PROBLEM TO WORK ON
Print every entry below exactly, leaving out the pictures.

..............................

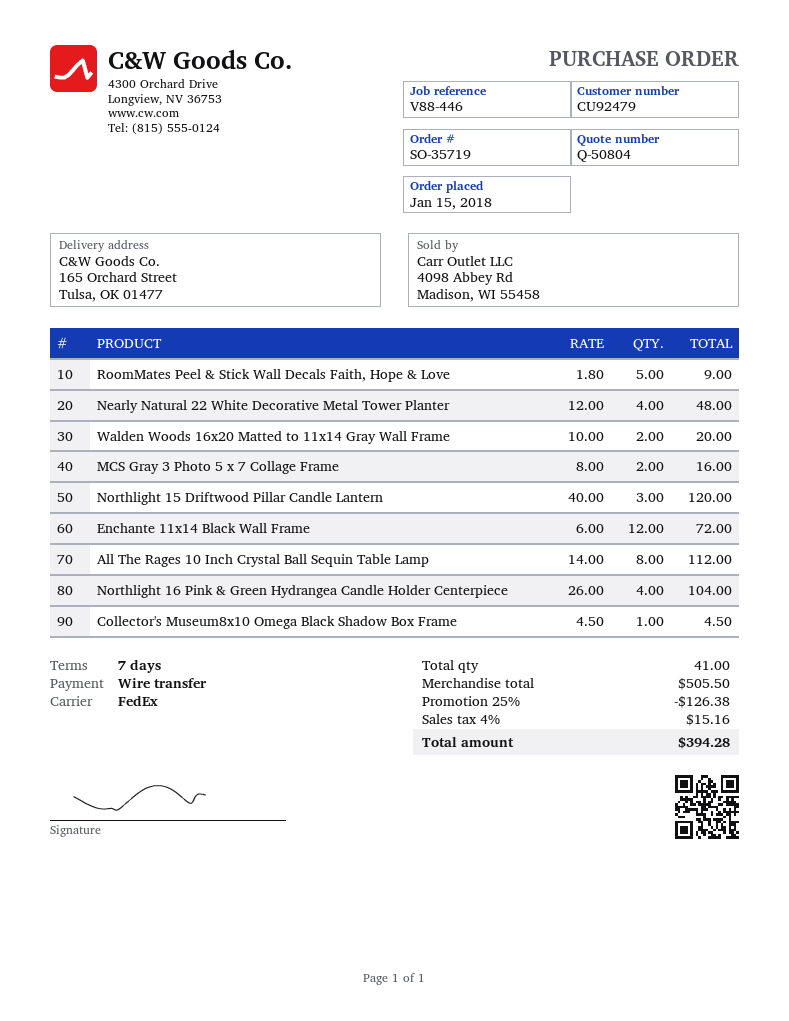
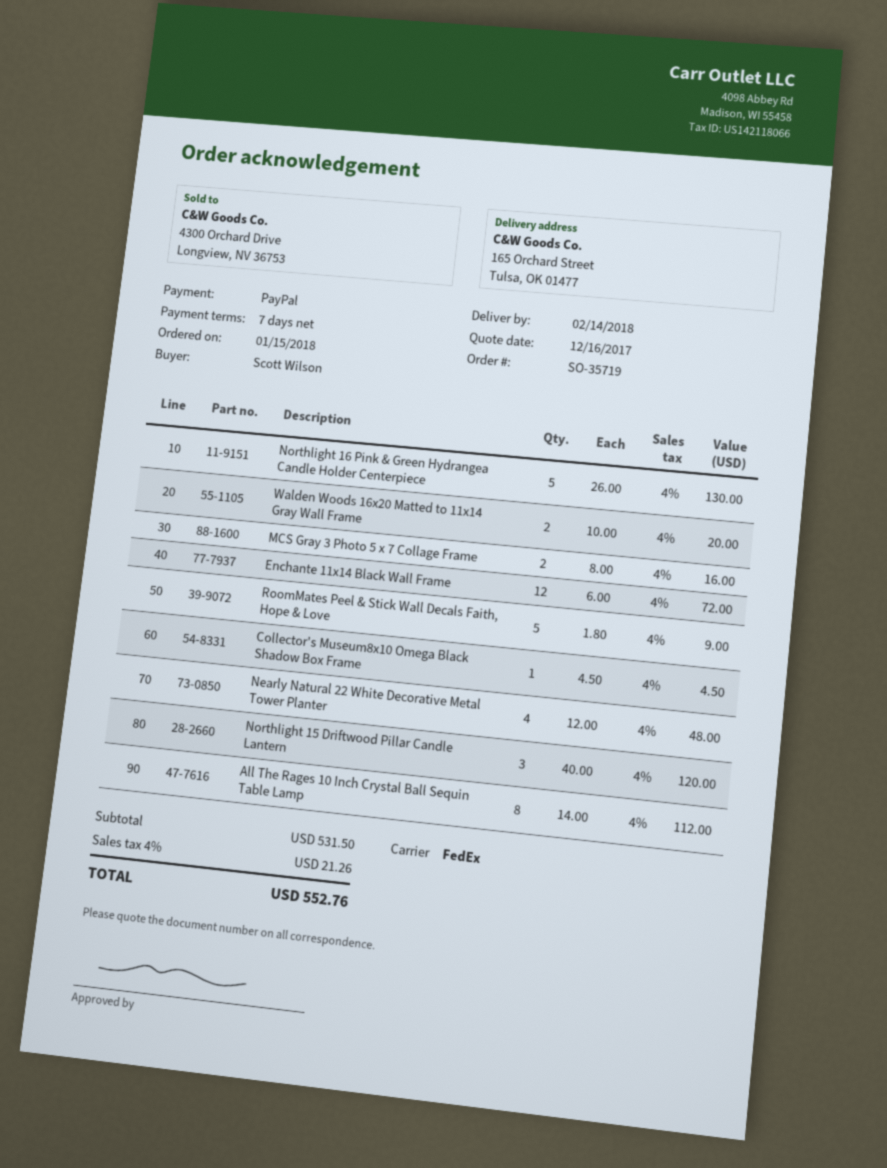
payment method: bank transfer -> PayPal
Northlight 16 Pink & Green Hydrangea Candle Holder Centerpiece: 4 x 26.00 = 104.00 -> 5 x 26.00 = 130.00
subtotal: 505.50 -> 531.50
discount: 25% = 126.38 -> none
tax: 4% = 15.16 -> 4% = 21.26
total: 394.28 -> 552.76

..............................

PROBLEM SOLUTION
payment method: bank transfer -> PayPal
Northlight 16 Pink & Green Hydrangea Candle Holder Centerpiece: 4 x 26.00 = 104.00 -> 5 x 26.00 = 130.00
subtotal: 505.50 -> 531.50
discount: 25% = 126.38 -> none
tax: 4% = 15.16 -> 4% = 21.26
total: 394.28 -> 552.76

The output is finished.